(Dataset entries)
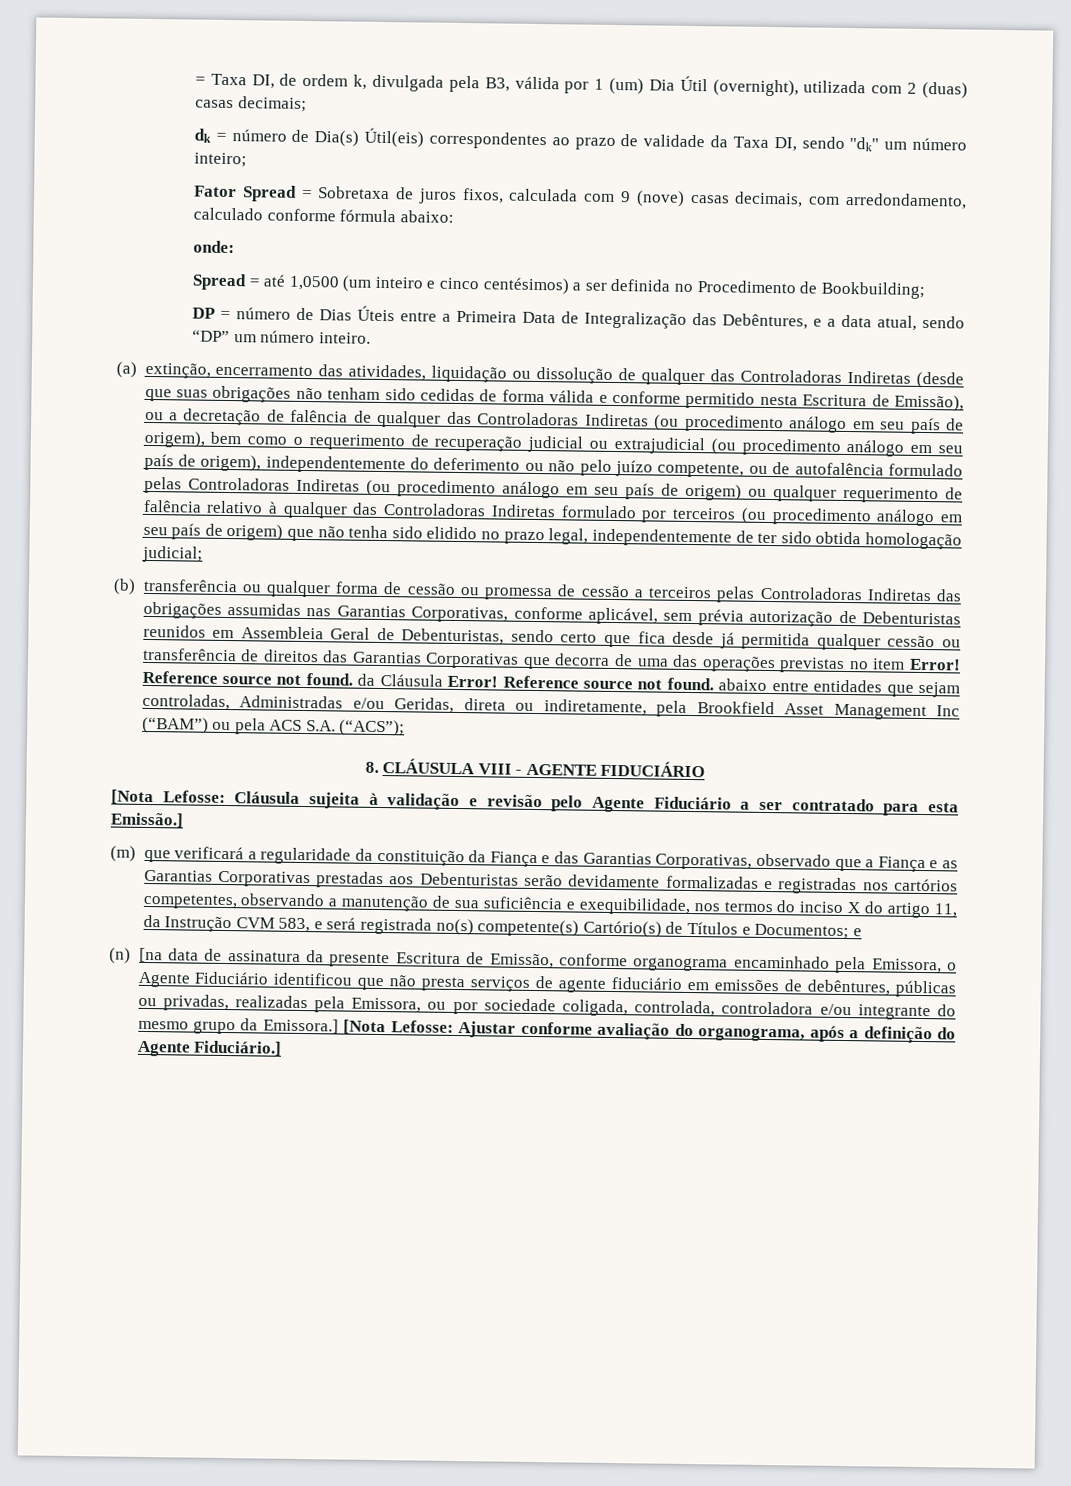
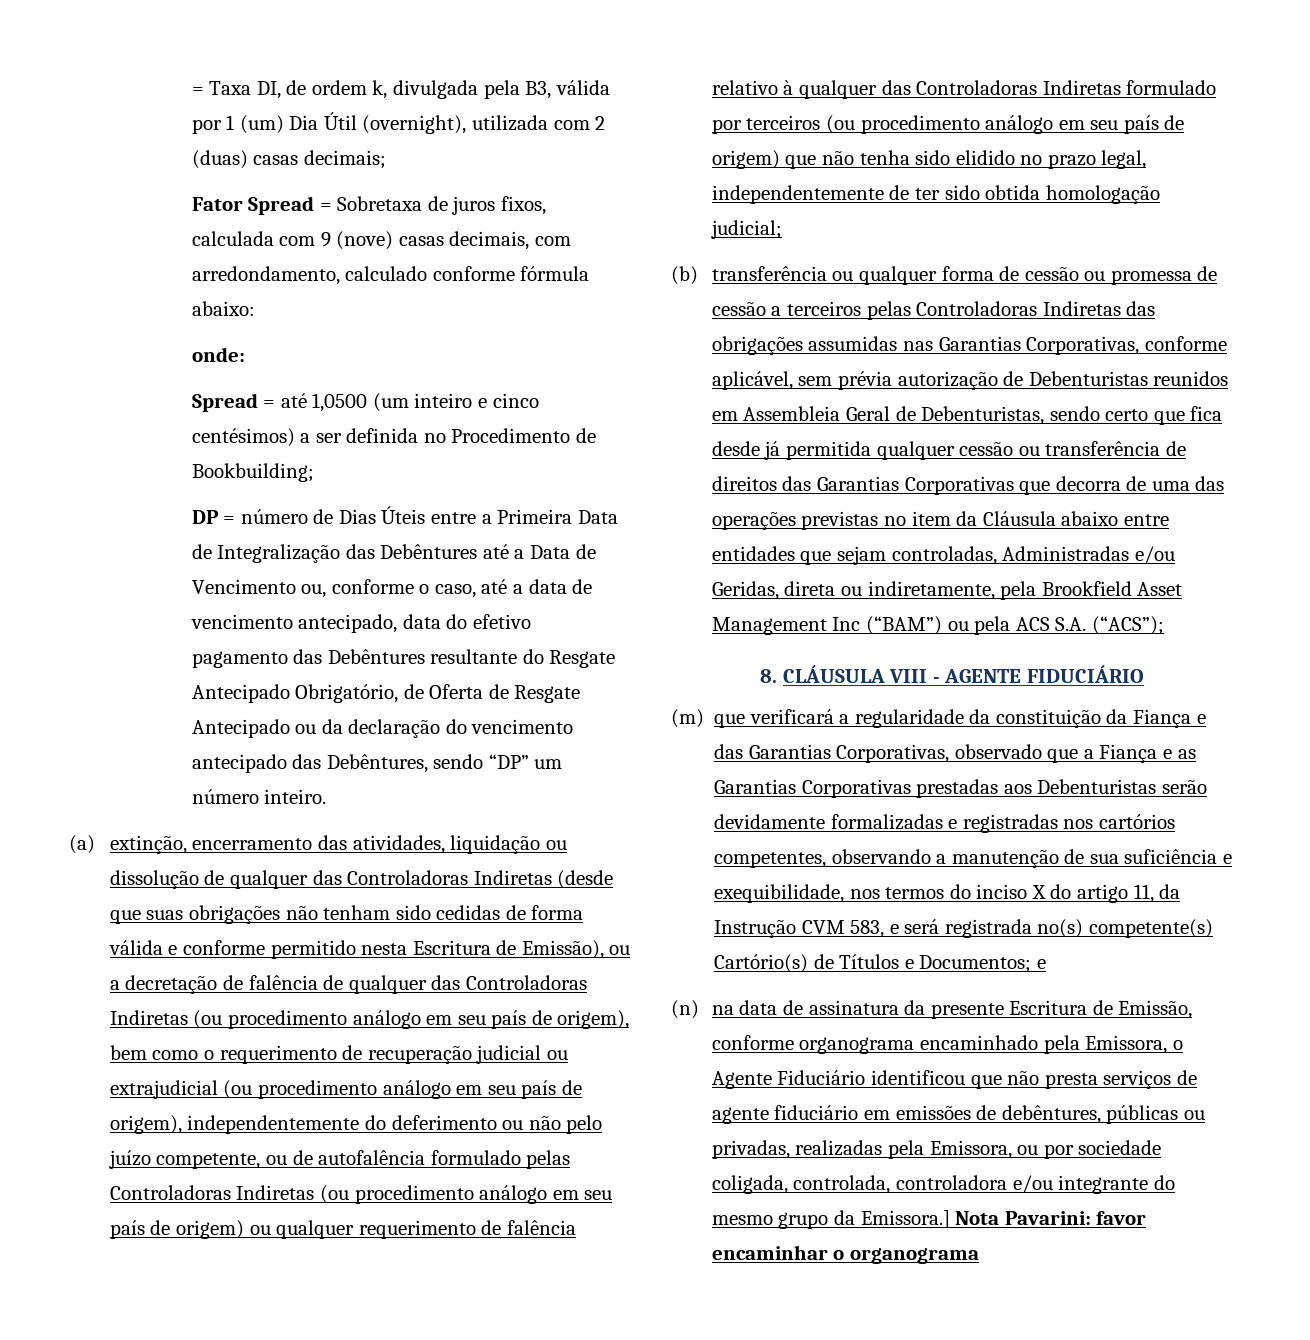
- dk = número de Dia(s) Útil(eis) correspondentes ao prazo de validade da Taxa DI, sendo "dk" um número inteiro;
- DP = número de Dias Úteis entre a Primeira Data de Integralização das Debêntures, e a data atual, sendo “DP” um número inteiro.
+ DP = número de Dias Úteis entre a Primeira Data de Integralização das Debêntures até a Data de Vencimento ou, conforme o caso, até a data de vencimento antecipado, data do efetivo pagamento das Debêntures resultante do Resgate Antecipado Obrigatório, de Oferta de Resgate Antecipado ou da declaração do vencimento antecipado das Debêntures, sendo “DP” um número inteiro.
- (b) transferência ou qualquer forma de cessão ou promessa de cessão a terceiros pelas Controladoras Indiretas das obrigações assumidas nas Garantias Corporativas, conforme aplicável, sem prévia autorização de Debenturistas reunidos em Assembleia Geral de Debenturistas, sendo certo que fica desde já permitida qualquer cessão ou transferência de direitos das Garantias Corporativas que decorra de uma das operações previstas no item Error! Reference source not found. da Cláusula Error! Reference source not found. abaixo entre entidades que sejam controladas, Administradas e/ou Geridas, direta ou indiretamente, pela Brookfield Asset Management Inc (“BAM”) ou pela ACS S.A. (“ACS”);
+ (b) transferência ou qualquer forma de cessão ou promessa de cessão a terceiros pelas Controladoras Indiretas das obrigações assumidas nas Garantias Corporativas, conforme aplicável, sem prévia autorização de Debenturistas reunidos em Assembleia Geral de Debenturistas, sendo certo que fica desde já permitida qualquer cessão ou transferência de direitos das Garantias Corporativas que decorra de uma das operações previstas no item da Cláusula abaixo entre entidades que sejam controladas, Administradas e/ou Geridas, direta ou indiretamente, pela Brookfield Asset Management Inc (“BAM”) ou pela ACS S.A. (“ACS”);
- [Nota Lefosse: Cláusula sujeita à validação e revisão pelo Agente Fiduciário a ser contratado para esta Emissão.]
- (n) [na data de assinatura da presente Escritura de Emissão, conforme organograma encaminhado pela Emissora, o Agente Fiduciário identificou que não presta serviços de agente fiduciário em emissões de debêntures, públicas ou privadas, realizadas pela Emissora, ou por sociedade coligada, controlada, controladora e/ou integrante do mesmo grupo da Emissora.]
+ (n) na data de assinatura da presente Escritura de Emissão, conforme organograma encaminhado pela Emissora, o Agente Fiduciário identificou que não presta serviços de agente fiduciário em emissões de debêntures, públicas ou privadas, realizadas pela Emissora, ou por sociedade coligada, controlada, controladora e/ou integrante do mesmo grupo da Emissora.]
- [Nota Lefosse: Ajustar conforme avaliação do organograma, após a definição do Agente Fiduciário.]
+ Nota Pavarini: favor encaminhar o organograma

(What this task involves) Retype exactly, and only, the lines above from the one where "- DP = número" occurs up to and including the one where "das Debêntures até" occurs.

(Response)
- DP = número de Dias Úteis entre a Primeira Data de Integralização das Debêntures, e a data atual, sendo “DP” um número inteiro.
+ DP = número de Dias Úteis entre a Primeira Data de Integralização das Debêntures até a Data de Vencimento ou, conforme o caso, até a data de vencimento antecipado, data do efetivo pagamento das Debêntures resultante do Resgate Antecipado Obrigatório, de Oferta de Resgate Antecipado ou da declaração do vencimento antecipado das Debêntures, sendo “DP” um número inteiro.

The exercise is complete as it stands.